Wednesday 15 October 2014

Language matters


Earlier this year, while I was studying part-time for my MA in Applied Linguistics, I attended a lecture by a well-known feminist linguist who has a chair at Oxford.  It was shortly after Nigel Farage had described travelling on a train through South East London and hearing no English spoken.  The lecturer’s response was to sneer, whipping up laughter from the audience.  She also sneered at Labour’s commitment to ensure new immigrants could speak English.  ‘I hear different languages every day I walk across Gloucester Green, hwa hwa,’ she scoffed.

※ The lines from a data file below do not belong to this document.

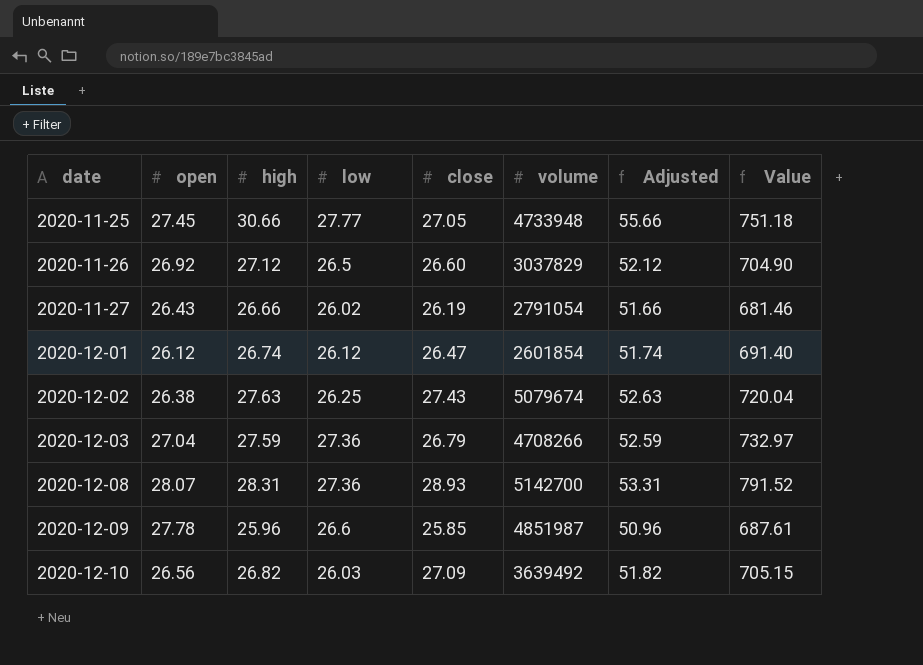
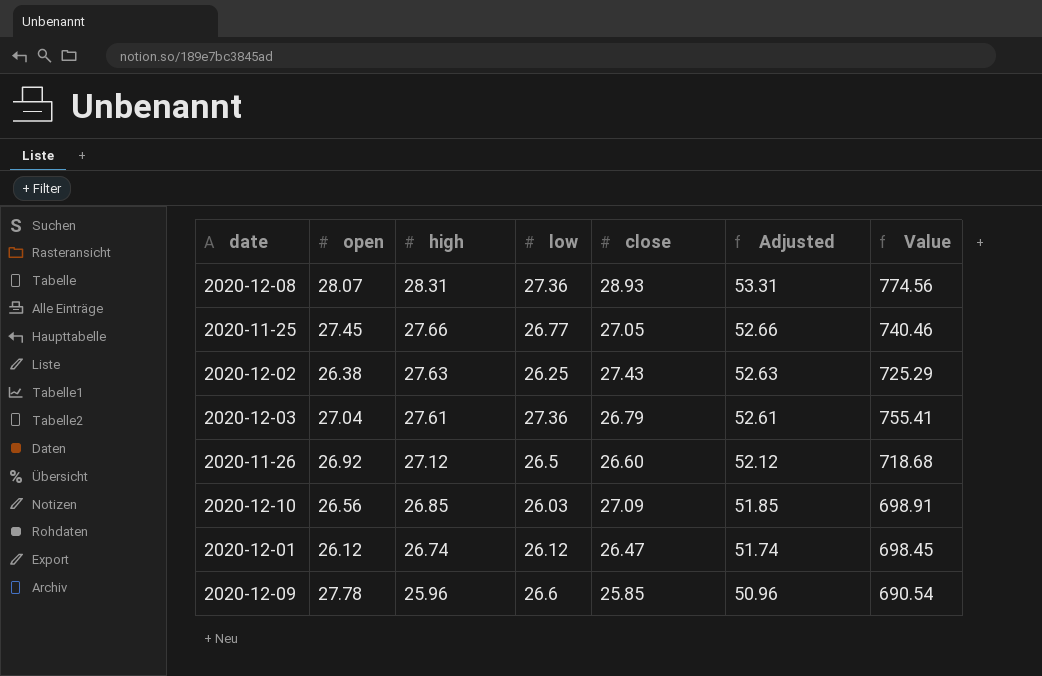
row order: date ascending -> high descending
column volume | position: 6 -> none
column Value | formula: [low] * [close] -> [high] * [low]
row 2020-11-27: 26.43 | 26.66 | 26.02 | 26.19 | 2791054 | 51.66 | 681.46 -> none
2020-11-25 | high: 30.66 -> 27.66
2020-11-25 | low: 27.77 -> 26.77
2020-11-25 | Adjusted: 55.66 -> 52.66
2020-12-03 | high: 27.59 -> 27.61
2020-12-03 | Adjusted: 52.59 -> 52.61
2020-12-10 | high: 26.82 -> 26.85
2020-12-10 | Adjusted: 51.82 -> 51.85

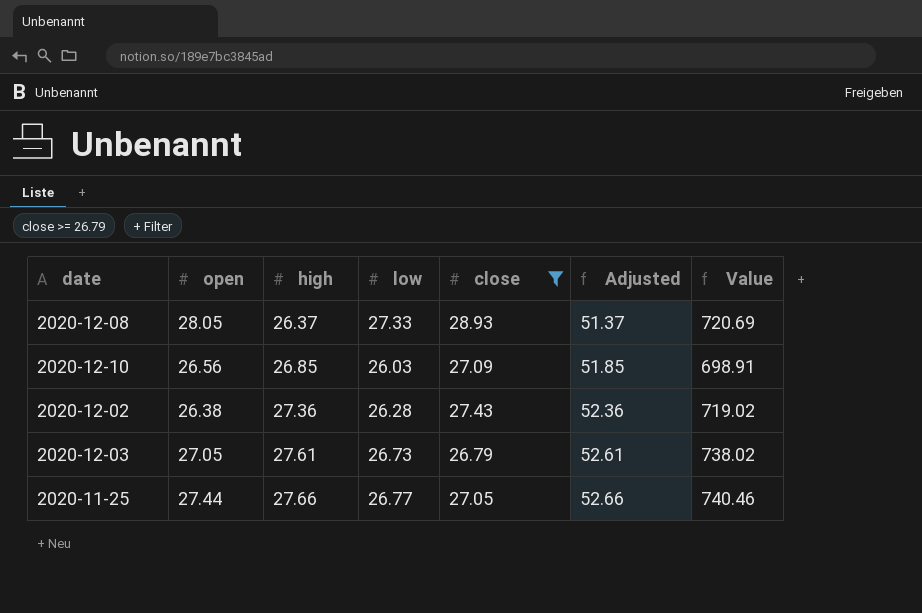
filter: none -> close >= 26.79
row order: high descending -> high ascending
2020-12-08 | open: 28.07 -> 28.05
2020-12-08 | high: 28.31 -> 26.37
2020-12-08 | low: 27.36 -> 27.33
2020-12-08 | Adjusted: 53.31 -> 51.37
2020-12-08 | Value: 774.56 -> 720.69
2020-12-02 | high: 27.63 -> 27.36
2020-12-02 | low: 26.25 -> 26.28
2020-12-02 | Adjusted: 52.63 -> 52.36
2020-12-02 | Value: 725.29 -> 719.02
2020-12-03 | open: 27.04 -> 27.05
2020-12-03 | low: 27.36 -> 26.73
2020-12-03 | Value: 755.41 -> 738.02
2020-11-25 | open: 27.45 -> 27.44

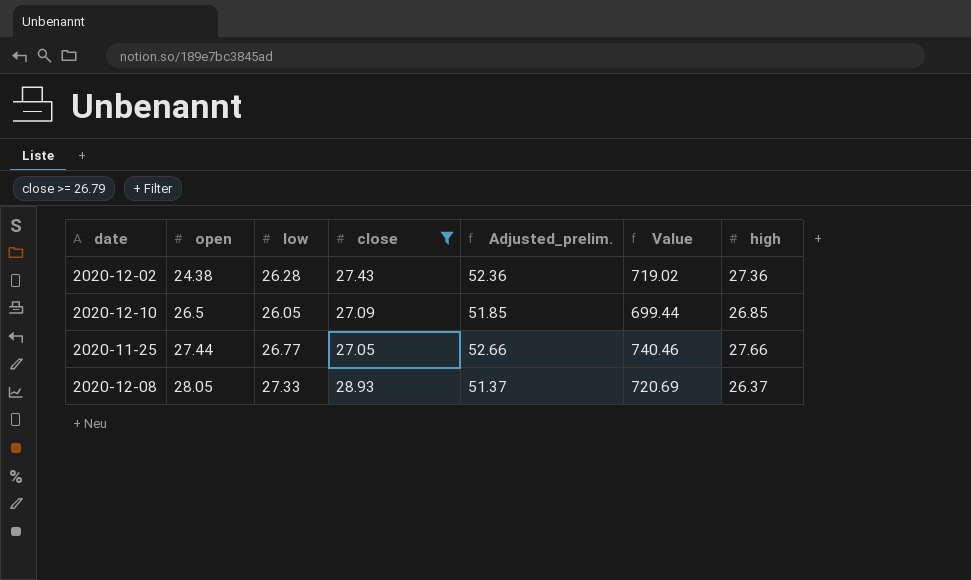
row order: high ascending -> open ascending
column name: Adjusted -> Adjusted_prelim.
column high | position: 3 -> 7
row 2020-12-03: 27.05 | 27.61 | 26.73 | 26.79 | 52.61 | 738.02 -> none
2020-12-02 | open: 26.38 -> 24.38
2020-12-10 | open: 26.56 -> 26.5
2020-12-10 | low: 26.03 -> 26.05
2020-12-10 | Value: 698.91 -> 699.44

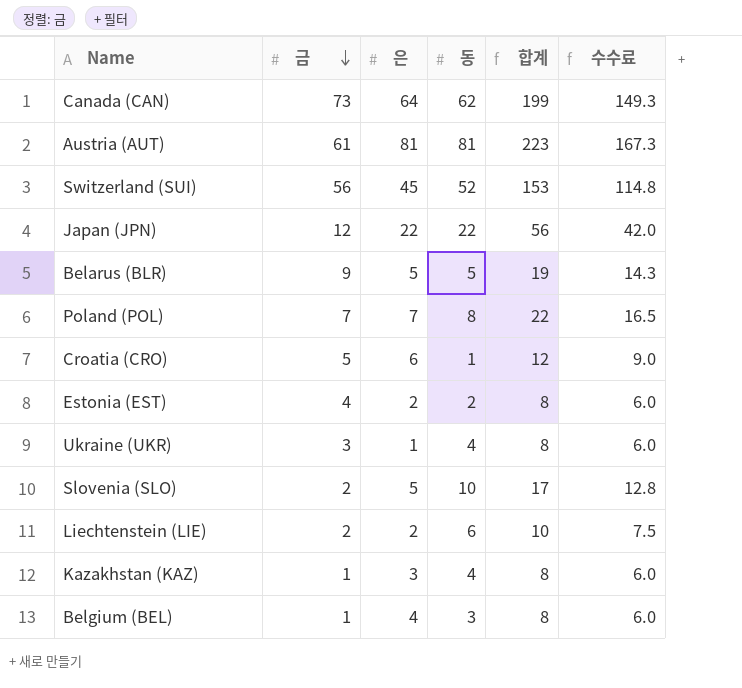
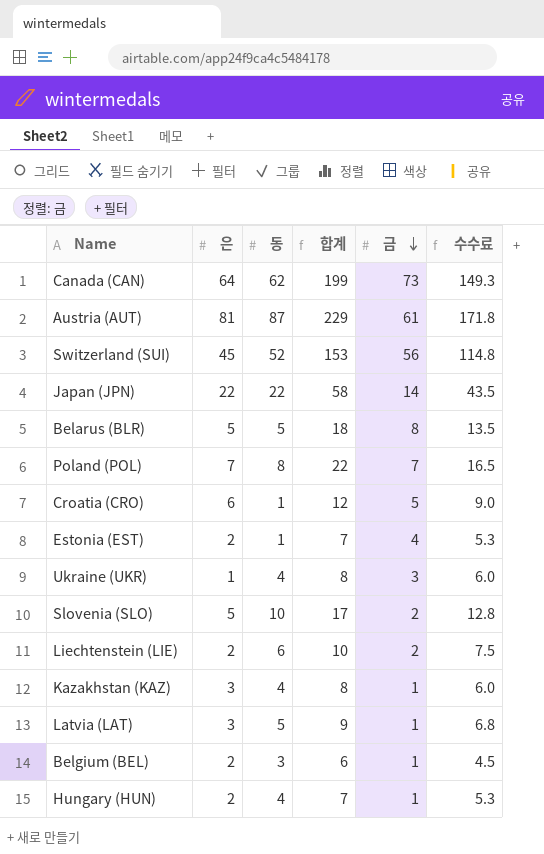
column 금 | position: 2 -> 5
Austria (AUT) | 동: 81 -> 87
Austria (AUT) | 합계: 223 -> 229
Austria (AUT) | 수수료: 167.3 -> 171.8
Japan (JPN) | 합계: 56 -> 58
Japan (JPN) | 금: 12 -> 14
Japan (JPN) | 수수료: 42.0 -> 43.5
Belarus (BLR) | 합계: 19 -> 18
Belarus (BLR) | 금: 9 -> 8
Belarus (BLR) | 수수료: 14.3 -> 13.5
Estonia (EST) | 동: 2 -> 1
Estonia (EST) | 합계: 8 -> 7
Estonia (EST) | 수수료: 6.0 -> 5.3
row Latvia (LAT): none -> 3 | 5 | 9 | 1 | 6.8
Belgium (BEL) | 은: 4 -> 2
Belgium (BEL) | 합계: 8 -> 6
Belgium (BEL) | 수수료: 6.0 -> 4.5
row Hungary (HUN): none -> 2 | 4 | 7 | 1 | 5.3

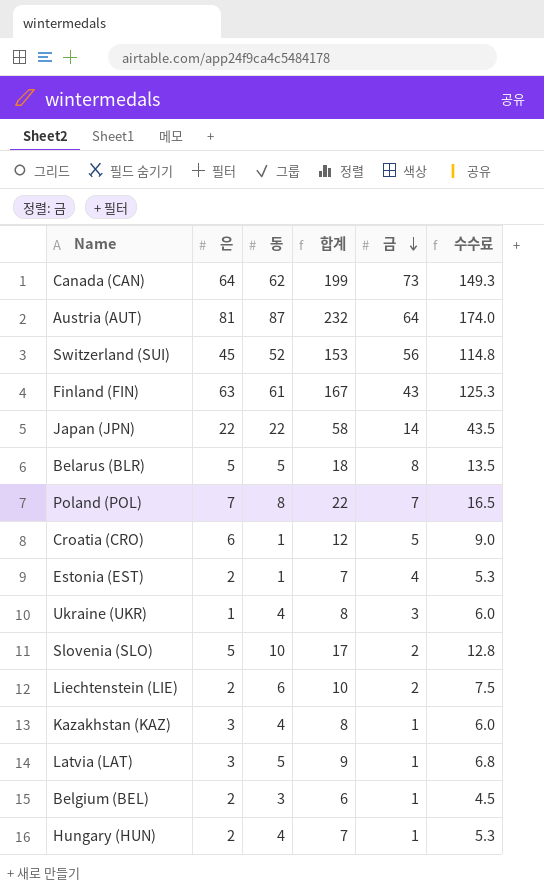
Austria (AUT) | 합계: 229 -> 232
Austria (AUT) | 금: 61 -> 64
Austria (AUT) | 수수료: 171.8 -> 174.0
row Finland (FIN): none -> 63 | 61 | 167 | 43 | 125.3

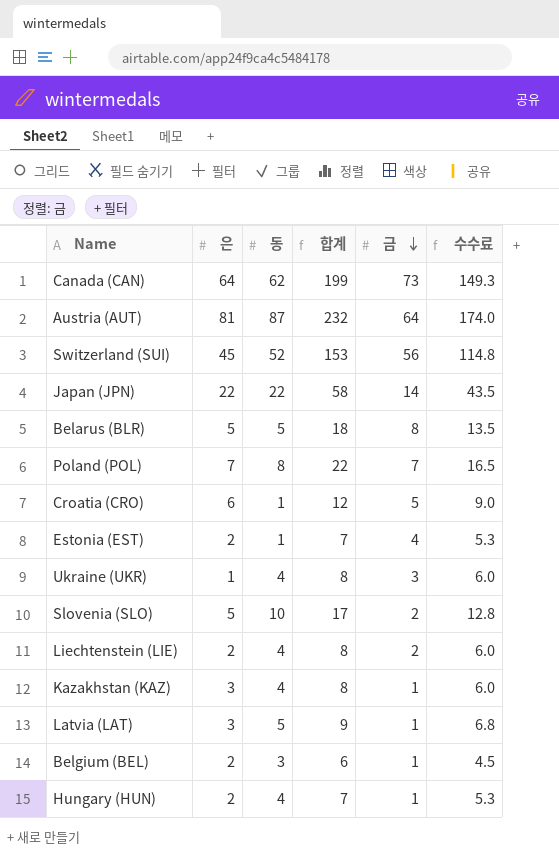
row Finland (FIN): 63 | 61 | 167 | 43 | 125.3 -> none
Liechtenstein (LIE) | 동: 6 -> 4
Liechtenstein (LIE) | 합계: 10 -> 8
Liechtenstein (LIE) | 수수료: 7.5 -> 6.0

A student put his hand up.  A former factory worker, he said he was funding his PhD, by returning to his home in the north to do shifts at the factory.  He admitted to the feeling of alienation Farage had described because most of his former workmates had left and had been replaced by a workforce made up of East Europeans.  They didn’t speak English so he was unable to have conversations with fellow-workers.  He put it in linguistic terms: ‘I don’t feel part of the in-group any more.  I find it quite hard.’

The student’s assertion caused a problem for the academic.  He had all the credentials she would endorse: a working-class lad, paying his university fees by hard graft in a factory …but here he was sounding like Nigel Farage!  She hesitated and you could sense her computing how to deal with his point.  Then she did what most politicians do: she acknowledged his ‘interesting experience’ and moved on.  In other words, she fudged it.

There is no doubt that the lack of English among shop workers, waiters and even staff at university libraries can be infuriating when we go about our busy lives in London.  This isn’t racism or – more properly – xenophobia.  It’s just another hindrance, like delays on the Northern line.  However, it can lead to people feeling alienated – part of the out-group.  The way to address expressions of alienation isn’t to sneer; sneering leads to people suppressing their annoyance - and articulating their feelings at the ballot box.

After the lecture I had a conversation with the PhD student who had described his ‘out-group’ feelings.  We agreed that sneering at people’s sense of alienation would simply deliver them into the arms of UKIP which none of us wanted.  That was in March.  Seven months later, it looks as though we’ve been proved right.